|
Avec la crise sociale, la lutte contre le chômage devrait être la première des priorités politiques. Or, on est très loin d'assister à une mobilisation à la hauteur de la dégradation du marché du travail. Le gouvernement vante ainsi le succès quantitatif du nouveau statut d'autoentrepreneur, comme la principale mesure pour redresser l’économie. Disons-le tout net : cette politique relève du mensonge. Ce n'est pas en pleine crise, sauf cas exceptionnels, qu'un chômeur, le plus souvent peu qualifié, va créer une entreprise pérenne. Et ce n'est pas lui rendre service que de lui faire risquer son patrimoine personnel dans une telle aventure.
Lors des auditions sénatoriales émises sur le bilan de la loi de modernisation de l’économie, le 16 décembre 2009, nous avons été plusieurs parlementaires à nous être insurger contre le régime d'autoentrepreneur et la concurrence déloyale qu’elle provoquait à vos égards. Car ces derniers n'ont pas les mêmes bases sociales et fiscales que vous ; et les salariés, qui complètent leurs revenus grâce à ce régime, cassent les prix, au détriment bien souvent de la qualité.
En outre, nous avons souligné lors des débats, que ce régime devrait faciliter, et non restreindre, le travail au noir. Certains autoentrepreneurs ne déclarant en effet qu'une partie de leur chiffre d'affaires. Ce qui leur permet d'officialiser leur activité clandestine. Ceci expliquant cela, si le nombre de créations d'autoentreprises s'envole, celui des créations d'entreprises artisanales a fléchi pour la première fois depuis dix ans.

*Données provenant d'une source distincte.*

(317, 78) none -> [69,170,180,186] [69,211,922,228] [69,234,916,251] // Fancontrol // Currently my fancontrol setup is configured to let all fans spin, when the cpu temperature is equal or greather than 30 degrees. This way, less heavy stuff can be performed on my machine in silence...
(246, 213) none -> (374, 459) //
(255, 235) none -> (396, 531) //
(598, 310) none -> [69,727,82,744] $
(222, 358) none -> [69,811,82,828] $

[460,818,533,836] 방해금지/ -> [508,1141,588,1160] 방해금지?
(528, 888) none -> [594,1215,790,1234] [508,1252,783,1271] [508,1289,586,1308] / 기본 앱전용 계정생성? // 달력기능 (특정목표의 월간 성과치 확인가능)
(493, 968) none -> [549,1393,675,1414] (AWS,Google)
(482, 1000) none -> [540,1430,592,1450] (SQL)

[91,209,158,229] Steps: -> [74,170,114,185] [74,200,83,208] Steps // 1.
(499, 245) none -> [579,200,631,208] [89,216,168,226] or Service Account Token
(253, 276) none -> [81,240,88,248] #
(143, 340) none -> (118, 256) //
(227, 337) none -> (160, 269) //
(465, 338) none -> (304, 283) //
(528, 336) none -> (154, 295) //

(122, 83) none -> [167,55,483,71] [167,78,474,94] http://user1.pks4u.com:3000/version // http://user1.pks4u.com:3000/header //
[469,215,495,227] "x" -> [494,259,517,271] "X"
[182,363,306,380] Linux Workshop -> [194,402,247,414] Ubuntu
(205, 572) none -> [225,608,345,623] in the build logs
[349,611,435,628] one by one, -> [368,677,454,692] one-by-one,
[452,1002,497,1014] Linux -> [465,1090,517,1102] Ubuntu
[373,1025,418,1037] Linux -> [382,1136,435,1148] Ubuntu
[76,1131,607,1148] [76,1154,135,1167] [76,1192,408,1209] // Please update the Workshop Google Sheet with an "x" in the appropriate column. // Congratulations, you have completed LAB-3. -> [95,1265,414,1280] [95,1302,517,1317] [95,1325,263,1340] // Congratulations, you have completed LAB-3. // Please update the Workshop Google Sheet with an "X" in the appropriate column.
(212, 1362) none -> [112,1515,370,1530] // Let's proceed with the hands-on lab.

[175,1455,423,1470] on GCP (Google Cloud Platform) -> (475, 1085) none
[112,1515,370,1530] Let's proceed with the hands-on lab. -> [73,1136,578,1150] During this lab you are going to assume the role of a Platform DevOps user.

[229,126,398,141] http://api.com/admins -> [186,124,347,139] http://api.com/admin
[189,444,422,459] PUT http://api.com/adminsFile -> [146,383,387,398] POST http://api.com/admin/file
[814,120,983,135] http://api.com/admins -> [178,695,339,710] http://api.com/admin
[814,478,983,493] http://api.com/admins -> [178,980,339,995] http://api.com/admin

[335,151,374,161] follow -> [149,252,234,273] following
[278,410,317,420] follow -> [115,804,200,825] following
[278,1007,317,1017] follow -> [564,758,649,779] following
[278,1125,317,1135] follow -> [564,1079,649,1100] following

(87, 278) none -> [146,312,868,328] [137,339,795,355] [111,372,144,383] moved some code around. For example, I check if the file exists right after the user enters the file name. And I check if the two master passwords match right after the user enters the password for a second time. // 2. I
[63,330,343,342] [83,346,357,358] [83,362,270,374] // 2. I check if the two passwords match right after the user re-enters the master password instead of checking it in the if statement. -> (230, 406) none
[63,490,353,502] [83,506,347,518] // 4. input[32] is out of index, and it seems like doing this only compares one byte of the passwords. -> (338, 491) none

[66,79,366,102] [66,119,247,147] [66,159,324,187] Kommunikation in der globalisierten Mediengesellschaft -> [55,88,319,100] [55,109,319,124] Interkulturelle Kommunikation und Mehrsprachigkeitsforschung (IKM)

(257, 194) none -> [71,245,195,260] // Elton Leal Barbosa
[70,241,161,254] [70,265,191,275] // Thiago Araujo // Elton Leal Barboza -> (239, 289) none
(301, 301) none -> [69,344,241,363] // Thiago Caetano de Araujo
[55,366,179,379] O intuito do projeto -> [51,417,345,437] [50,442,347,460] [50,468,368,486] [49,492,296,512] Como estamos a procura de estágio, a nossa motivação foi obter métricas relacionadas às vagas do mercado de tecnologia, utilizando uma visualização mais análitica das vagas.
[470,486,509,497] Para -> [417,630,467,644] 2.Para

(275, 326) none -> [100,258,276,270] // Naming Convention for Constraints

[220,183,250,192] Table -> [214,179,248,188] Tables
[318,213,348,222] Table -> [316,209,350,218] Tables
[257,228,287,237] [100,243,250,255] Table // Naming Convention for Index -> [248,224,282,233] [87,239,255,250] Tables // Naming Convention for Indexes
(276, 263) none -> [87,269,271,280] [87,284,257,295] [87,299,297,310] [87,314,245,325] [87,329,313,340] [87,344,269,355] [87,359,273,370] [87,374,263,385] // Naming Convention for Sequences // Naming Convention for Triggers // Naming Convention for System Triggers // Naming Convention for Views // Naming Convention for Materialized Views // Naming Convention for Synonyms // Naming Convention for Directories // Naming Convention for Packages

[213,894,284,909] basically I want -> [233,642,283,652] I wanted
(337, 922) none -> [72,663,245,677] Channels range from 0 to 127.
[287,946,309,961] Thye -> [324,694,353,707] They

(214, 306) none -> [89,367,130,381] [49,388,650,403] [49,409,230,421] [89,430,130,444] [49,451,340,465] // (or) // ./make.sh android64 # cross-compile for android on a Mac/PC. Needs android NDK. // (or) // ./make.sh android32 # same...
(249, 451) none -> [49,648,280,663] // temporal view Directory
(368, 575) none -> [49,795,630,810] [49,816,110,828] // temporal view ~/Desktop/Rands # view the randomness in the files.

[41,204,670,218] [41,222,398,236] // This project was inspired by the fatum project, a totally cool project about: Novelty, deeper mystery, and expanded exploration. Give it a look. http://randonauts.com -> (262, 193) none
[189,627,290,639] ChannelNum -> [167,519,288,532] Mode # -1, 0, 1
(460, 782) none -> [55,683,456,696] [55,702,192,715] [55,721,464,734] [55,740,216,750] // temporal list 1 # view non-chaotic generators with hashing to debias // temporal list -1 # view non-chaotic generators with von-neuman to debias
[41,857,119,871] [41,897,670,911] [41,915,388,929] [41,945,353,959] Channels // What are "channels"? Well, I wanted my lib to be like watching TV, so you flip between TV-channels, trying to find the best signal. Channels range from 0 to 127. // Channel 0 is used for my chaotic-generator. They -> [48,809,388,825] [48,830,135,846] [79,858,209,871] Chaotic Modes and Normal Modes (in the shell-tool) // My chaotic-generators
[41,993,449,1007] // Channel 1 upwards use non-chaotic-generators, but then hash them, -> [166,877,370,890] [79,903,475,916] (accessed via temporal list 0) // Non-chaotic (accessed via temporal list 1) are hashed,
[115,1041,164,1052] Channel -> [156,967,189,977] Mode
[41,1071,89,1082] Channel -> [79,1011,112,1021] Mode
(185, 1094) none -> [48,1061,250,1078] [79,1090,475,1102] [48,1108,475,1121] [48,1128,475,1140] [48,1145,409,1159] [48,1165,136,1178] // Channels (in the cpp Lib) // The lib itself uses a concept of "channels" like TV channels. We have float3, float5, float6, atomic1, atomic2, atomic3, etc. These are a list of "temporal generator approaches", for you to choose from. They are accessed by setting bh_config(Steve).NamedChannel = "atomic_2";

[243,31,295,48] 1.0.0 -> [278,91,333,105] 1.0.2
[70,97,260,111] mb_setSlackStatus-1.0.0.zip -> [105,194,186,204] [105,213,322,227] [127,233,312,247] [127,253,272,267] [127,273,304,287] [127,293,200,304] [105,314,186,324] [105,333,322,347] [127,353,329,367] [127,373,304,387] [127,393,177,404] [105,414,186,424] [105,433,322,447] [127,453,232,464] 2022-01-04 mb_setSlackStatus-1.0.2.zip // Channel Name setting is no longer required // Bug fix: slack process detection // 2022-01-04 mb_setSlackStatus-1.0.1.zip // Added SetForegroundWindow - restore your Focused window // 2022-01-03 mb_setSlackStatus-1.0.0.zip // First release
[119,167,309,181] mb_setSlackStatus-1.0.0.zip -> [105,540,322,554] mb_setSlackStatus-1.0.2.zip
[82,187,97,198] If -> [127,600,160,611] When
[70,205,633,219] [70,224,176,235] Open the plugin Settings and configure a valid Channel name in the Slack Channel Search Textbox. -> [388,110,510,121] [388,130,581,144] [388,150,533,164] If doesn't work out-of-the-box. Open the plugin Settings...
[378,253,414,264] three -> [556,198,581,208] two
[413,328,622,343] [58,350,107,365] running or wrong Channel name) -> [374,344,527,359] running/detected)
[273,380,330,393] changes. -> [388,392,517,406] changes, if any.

Face à ce statut inique, nous sommes plusieurs représentants à avoir déposé au Sénat vos deux propositions d’amendement visant à exclure de l’activité du bâtiment les autoentrepreneurs dans le projet de loi de finances rectificatif pour 2009. Ils ont été rejetés par le Gouvernement. C’est regrettable. En effet, s'agissant d'une activité à plein temps, l'autoentrepeneur devrait être imposé selon les règles applicables aux autres entreprises, quitte à réfléchir aux règles pour l'ensemble de ces dernières.
Demeurant à votre disposition,
Je vous prie de croire, Monsieur le Président, à l’expression de mes salutations distinguées.